TASK DESCRIPTION: Repeat the lines below exactly as written, please, from the line with "discount: none -> 12% = 14.55" to the line with "total: 122.71 -> 106.66", both lines included, and no others.

DATASET ENTRIES:
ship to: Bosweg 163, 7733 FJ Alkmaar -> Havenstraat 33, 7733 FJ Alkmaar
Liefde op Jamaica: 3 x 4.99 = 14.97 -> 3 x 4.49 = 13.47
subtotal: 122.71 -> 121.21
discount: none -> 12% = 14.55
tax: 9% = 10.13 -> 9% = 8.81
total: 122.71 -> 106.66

==

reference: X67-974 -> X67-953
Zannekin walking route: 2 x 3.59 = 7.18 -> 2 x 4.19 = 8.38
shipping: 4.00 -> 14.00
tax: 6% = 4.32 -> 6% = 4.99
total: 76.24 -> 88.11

YOUR SOLUTION:
discount: none -> 12% = 14.55
tax: 9% = 10.13 -> 9% = 8.81
total: 122.71 -> 106.66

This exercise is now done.